Collected data entries:
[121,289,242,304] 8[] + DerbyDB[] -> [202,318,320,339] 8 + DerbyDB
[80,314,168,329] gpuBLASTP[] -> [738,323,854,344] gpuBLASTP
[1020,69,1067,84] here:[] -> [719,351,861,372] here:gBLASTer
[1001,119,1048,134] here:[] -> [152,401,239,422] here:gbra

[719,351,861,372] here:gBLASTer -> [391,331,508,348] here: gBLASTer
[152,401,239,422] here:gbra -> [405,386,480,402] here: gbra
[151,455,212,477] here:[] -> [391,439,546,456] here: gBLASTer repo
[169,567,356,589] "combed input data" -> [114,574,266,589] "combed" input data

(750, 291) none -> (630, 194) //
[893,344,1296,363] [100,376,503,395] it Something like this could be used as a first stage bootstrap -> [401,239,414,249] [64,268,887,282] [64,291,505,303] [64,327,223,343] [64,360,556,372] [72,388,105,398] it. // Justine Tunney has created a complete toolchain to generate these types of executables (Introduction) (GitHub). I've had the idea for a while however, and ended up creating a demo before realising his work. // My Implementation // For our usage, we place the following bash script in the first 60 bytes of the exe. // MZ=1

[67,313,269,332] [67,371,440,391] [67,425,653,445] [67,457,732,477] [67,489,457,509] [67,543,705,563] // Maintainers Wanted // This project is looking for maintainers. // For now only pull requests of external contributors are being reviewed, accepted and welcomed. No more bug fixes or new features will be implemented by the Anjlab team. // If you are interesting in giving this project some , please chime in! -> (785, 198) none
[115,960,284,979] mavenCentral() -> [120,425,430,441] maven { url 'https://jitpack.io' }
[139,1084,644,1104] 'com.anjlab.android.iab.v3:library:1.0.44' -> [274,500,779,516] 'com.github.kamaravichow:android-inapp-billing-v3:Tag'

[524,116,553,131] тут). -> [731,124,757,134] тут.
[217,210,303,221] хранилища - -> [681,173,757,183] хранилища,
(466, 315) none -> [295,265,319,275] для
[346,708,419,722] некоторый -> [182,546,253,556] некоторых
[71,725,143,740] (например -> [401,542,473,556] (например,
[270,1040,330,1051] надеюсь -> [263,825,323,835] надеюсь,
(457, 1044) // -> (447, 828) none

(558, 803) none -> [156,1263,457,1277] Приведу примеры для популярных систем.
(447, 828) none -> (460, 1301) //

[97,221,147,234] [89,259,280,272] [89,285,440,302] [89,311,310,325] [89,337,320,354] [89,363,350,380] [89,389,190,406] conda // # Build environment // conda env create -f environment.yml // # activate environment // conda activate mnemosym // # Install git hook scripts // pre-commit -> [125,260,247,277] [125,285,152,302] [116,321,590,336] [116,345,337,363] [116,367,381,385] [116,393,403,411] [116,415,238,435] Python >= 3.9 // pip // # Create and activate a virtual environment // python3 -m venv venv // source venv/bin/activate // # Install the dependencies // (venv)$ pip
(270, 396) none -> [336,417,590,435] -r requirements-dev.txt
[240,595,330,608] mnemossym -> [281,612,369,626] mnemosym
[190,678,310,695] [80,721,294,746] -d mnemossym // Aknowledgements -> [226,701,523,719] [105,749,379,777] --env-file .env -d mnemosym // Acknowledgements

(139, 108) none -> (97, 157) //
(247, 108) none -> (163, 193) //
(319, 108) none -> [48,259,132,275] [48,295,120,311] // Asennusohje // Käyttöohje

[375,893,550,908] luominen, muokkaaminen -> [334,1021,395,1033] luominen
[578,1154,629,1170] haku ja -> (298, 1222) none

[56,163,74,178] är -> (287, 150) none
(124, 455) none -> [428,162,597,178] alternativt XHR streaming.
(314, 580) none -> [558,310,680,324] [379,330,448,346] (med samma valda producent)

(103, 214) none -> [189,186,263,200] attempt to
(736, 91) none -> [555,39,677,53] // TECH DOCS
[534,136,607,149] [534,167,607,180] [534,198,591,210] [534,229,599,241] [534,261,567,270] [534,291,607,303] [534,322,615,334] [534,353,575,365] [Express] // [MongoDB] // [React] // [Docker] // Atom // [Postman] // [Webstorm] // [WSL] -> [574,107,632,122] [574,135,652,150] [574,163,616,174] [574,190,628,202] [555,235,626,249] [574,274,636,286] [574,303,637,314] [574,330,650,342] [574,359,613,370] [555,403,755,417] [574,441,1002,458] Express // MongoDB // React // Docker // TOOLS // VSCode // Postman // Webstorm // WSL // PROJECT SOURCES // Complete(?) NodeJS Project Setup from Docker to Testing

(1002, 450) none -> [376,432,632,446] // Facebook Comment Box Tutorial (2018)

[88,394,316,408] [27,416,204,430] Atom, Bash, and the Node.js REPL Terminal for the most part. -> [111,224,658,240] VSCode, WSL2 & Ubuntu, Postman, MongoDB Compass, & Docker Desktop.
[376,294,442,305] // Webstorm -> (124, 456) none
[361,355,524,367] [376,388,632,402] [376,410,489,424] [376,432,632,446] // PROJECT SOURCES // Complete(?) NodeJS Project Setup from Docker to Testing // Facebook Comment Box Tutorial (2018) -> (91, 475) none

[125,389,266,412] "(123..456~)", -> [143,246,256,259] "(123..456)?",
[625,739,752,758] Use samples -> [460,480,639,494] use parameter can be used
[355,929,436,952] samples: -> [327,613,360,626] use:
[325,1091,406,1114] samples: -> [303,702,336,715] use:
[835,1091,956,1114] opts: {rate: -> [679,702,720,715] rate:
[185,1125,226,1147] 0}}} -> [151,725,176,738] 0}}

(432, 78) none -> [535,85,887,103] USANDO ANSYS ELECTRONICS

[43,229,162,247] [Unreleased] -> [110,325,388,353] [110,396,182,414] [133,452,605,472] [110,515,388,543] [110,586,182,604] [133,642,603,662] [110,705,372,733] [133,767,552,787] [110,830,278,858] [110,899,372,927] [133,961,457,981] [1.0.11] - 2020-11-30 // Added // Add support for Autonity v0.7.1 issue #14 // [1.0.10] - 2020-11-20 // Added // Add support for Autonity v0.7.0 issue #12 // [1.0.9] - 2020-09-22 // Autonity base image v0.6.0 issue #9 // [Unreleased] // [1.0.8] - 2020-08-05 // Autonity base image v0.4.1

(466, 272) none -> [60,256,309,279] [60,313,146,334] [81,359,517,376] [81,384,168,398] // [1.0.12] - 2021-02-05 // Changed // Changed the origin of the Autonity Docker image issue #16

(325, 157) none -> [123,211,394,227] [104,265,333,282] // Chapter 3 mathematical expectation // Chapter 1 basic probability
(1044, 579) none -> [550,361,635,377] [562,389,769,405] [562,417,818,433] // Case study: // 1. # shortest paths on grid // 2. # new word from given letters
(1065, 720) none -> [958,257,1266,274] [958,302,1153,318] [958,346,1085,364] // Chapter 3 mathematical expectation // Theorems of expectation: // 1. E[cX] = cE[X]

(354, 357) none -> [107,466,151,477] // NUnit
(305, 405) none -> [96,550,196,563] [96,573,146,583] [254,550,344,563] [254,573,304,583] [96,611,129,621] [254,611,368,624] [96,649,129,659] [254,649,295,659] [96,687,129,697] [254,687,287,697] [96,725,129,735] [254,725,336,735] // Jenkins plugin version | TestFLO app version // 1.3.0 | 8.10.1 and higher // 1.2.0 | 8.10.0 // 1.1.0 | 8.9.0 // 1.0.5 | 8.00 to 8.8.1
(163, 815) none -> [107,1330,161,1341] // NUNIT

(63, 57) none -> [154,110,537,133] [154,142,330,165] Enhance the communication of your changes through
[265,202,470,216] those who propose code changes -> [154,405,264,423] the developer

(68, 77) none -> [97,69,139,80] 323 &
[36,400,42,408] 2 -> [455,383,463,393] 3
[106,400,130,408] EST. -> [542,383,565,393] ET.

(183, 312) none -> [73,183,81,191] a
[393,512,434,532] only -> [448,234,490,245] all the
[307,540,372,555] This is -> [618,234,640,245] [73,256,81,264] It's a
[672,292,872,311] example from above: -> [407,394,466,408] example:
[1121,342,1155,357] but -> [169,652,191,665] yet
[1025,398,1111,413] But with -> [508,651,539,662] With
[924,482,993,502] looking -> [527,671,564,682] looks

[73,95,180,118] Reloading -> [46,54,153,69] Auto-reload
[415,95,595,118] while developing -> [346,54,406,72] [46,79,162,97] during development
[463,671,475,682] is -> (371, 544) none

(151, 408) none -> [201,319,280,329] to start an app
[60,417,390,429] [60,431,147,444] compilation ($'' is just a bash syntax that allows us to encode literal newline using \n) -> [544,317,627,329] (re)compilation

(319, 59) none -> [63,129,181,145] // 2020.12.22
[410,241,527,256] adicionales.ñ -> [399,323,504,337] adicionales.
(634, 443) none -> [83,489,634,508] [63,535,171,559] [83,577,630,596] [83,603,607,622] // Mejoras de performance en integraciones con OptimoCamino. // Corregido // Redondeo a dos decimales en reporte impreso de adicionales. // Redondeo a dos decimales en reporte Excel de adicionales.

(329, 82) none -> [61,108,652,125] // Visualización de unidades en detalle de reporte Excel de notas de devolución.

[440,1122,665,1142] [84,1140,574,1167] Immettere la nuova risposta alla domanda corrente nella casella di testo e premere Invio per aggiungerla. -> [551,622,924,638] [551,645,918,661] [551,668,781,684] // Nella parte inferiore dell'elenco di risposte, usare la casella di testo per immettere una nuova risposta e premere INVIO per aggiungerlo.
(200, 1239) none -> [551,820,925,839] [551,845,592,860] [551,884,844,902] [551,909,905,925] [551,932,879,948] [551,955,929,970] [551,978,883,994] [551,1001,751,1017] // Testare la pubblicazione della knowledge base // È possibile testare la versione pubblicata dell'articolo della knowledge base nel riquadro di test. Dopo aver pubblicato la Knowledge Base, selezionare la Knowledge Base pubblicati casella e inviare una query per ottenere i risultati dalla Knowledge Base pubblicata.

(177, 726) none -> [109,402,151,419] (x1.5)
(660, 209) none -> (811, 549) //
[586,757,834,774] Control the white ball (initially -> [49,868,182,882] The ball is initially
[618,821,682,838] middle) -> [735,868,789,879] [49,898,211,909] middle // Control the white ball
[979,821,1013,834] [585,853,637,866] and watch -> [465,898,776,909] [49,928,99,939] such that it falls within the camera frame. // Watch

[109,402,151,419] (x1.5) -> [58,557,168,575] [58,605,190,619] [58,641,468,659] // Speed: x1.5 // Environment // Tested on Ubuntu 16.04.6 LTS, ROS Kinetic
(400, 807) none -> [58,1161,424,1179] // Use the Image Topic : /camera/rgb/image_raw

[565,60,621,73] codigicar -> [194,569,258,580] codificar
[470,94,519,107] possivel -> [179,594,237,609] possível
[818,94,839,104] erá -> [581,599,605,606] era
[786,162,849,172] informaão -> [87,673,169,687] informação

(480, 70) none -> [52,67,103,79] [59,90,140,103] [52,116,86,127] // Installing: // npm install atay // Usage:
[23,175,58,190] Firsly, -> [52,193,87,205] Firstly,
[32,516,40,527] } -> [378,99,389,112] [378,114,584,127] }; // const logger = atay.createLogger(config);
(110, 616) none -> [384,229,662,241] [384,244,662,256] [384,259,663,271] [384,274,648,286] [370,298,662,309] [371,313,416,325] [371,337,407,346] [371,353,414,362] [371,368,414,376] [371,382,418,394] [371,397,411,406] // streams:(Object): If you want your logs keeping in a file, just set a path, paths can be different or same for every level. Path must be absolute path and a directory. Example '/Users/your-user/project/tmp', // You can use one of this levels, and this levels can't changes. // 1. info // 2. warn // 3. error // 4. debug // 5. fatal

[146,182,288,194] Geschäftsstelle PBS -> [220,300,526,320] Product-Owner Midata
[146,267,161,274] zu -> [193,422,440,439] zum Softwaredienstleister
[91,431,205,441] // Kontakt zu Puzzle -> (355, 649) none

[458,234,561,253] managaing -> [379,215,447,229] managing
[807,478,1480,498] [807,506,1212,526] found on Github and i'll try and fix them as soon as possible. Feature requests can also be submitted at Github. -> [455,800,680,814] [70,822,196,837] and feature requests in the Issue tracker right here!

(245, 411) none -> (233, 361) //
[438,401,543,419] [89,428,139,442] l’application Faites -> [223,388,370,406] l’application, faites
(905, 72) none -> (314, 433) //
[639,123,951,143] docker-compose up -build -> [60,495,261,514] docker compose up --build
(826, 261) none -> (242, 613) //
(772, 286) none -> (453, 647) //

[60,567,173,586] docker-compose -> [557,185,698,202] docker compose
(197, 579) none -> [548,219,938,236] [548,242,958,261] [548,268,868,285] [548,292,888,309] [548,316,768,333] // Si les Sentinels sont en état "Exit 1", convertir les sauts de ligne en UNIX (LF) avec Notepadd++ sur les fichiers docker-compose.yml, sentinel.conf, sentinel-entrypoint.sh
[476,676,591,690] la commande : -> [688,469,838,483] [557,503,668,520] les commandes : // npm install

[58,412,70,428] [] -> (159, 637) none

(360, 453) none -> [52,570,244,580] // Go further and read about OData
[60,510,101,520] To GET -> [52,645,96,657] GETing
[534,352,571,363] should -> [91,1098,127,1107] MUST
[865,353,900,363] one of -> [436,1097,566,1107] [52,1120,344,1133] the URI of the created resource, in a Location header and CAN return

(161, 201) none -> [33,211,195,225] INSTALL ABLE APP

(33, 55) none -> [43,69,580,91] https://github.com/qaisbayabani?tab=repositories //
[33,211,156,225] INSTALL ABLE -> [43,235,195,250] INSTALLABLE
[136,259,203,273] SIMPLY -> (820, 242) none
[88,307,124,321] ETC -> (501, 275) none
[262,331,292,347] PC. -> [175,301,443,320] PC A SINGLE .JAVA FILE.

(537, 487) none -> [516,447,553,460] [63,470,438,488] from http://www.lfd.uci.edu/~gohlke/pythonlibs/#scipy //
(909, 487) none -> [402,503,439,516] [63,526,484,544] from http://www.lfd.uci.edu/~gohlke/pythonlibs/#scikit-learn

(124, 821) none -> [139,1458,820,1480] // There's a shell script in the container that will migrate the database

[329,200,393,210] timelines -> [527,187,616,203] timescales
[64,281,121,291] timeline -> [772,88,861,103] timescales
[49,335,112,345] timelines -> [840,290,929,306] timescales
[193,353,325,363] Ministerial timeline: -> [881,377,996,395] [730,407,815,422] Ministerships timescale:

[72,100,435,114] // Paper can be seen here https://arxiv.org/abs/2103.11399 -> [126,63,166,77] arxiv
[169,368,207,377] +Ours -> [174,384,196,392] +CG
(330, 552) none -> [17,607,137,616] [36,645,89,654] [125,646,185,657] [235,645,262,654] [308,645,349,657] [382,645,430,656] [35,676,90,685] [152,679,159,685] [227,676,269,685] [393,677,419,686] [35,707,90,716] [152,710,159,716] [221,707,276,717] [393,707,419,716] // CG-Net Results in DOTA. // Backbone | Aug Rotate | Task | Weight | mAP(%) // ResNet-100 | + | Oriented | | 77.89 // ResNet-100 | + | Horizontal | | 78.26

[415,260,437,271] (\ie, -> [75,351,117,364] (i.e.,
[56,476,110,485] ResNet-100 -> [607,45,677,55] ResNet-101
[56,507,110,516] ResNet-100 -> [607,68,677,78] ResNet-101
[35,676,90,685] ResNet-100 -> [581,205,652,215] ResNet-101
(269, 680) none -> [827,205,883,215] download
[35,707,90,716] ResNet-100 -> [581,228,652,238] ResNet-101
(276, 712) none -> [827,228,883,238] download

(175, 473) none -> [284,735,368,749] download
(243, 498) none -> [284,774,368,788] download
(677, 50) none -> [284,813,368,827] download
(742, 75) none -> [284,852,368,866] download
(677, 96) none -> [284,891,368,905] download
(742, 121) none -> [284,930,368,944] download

Task statement =>
Only the lines above from the line containing "(197, 579) none" through the line containing "[476,676,591,690] la commande" should be retyped, exactly and with both ends included.

Exercise output =>
(197, 579) none -> [548,219,938,236] [548,242,958,261] [548,268,868,285] [548,292,888,309] [548,316,768,333] // Si les Sentinels sont en état "Exit 1", convertir les sauts de ligne en UNIX (LF) avec Notepadd++ sur les fichiers docker-compose.yml, sentinel.conf, sentinel-entrypoint.sh
[476,676,591,690] la commande : -> [688,469,838,483] [557,503,668,520] les commandes : // npm install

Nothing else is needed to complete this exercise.